━━ Input for this task ━━
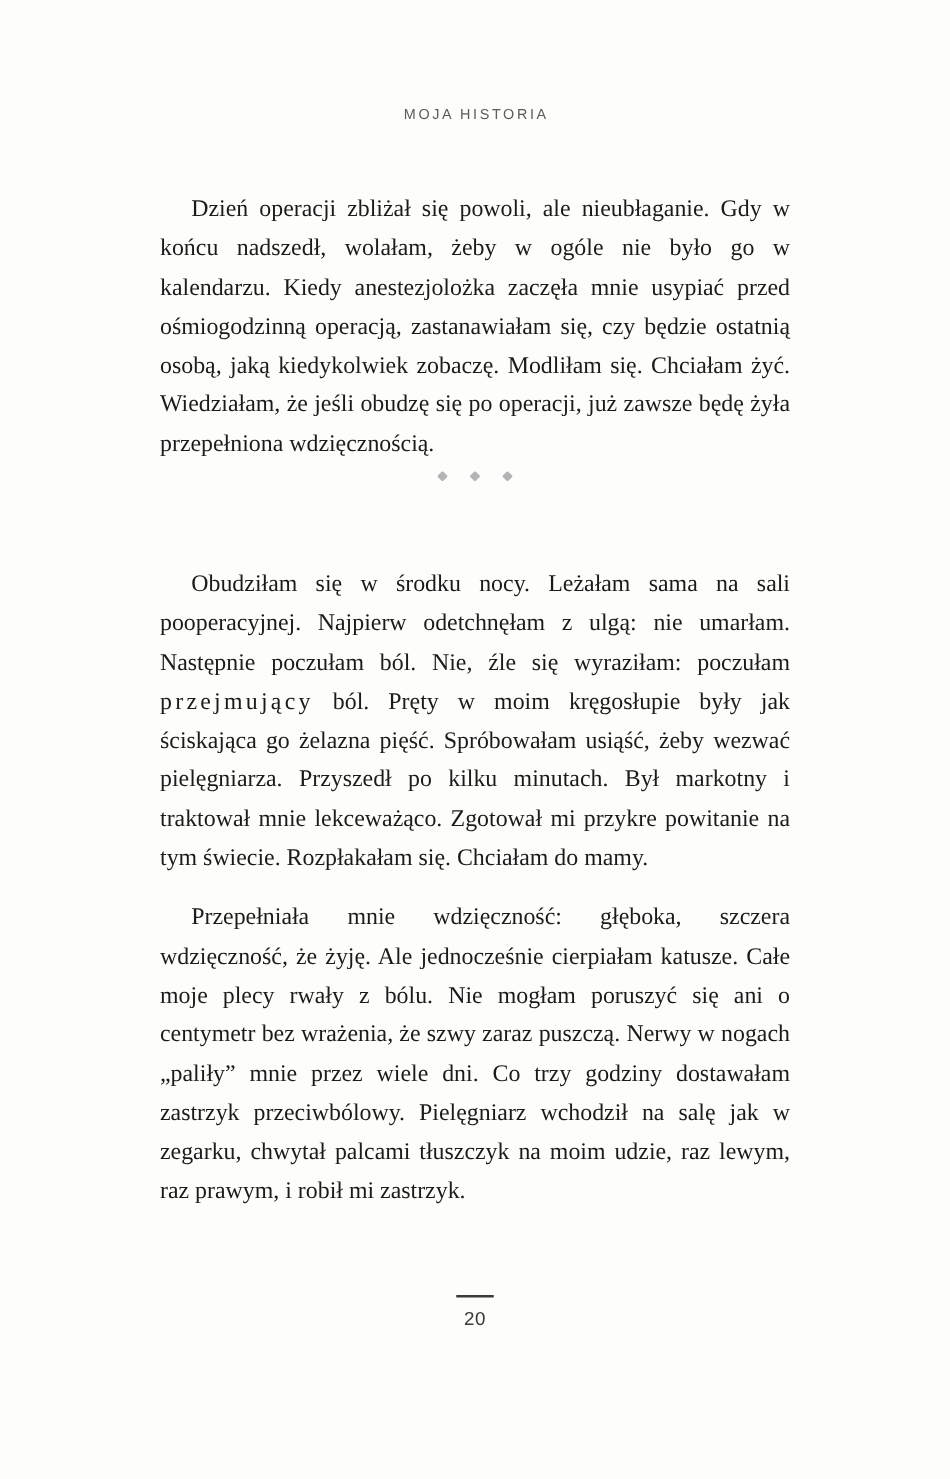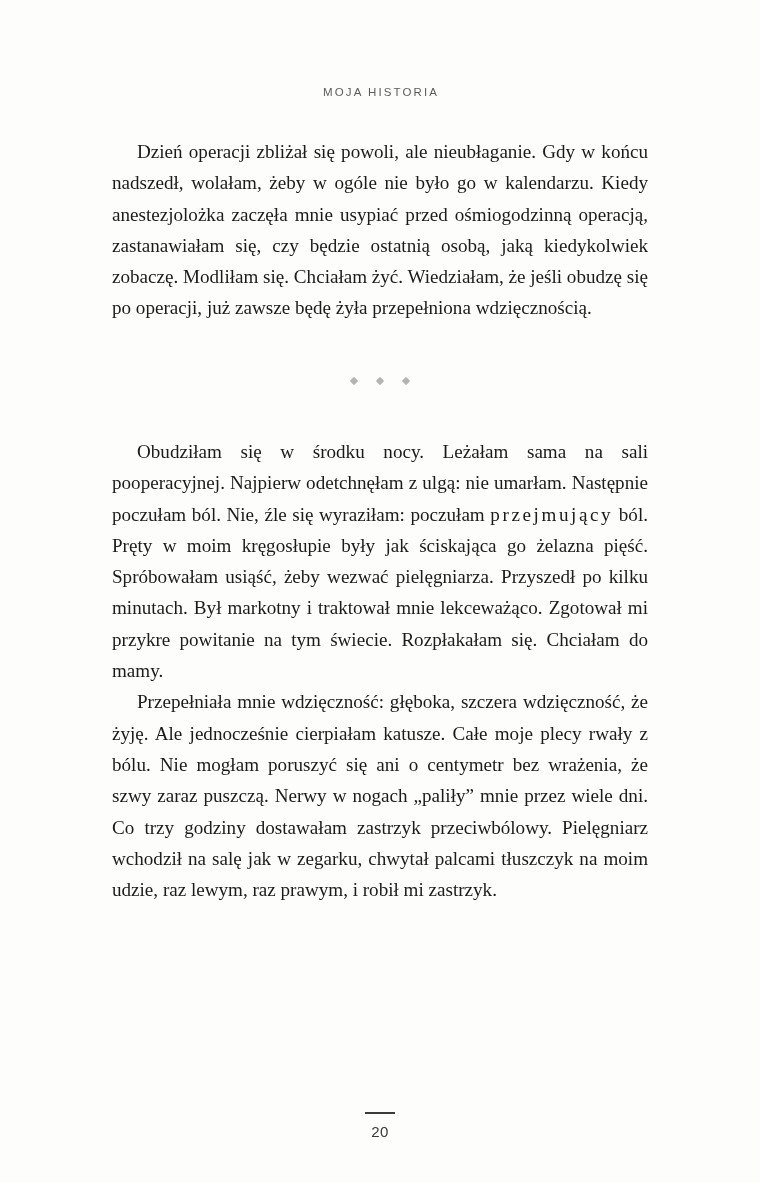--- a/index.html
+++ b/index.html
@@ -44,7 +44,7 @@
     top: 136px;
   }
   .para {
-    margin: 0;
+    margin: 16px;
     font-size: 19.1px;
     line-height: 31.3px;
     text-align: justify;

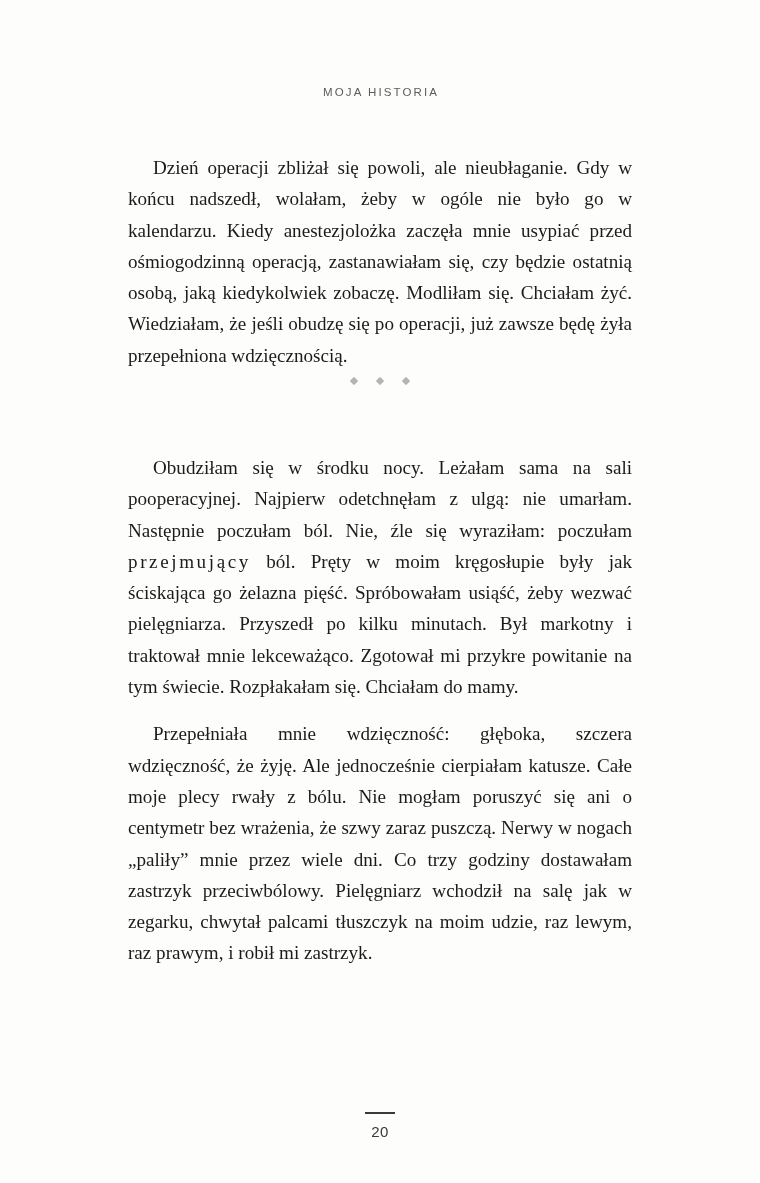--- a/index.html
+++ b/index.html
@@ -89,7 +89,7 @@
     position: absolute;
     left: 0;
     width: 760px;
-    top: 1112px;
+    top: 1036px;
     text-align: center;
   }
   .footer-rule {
━━━
━━ Input for this task ━━
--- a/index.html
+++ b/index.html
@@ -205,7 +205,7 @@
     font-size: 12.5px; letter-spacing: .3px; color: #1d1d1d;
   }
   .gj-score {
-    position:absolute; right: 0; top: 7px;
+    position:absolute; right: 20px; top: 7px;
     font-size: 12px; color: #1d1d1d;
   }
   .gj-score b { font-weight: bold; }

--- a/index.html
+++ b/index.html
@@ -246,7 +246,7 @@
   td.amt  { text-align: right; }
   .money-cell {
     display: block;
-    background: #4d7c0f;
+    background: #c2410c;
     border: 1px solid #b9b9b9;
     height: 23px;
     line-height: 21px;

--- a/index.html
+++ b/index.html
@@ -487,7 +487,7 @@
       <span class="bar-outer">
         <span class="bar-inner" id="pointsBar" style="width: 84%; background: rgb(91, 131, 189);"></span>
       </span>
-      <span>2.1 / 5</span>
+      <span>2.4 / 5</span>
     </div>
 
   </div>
━━━
What lines in the data above carry "color"? Return them all.

     font-size: 12.5px; letter-spacing: .3px; color: #1d1d1d;
     font-size: 12px; color: #1d1d1d;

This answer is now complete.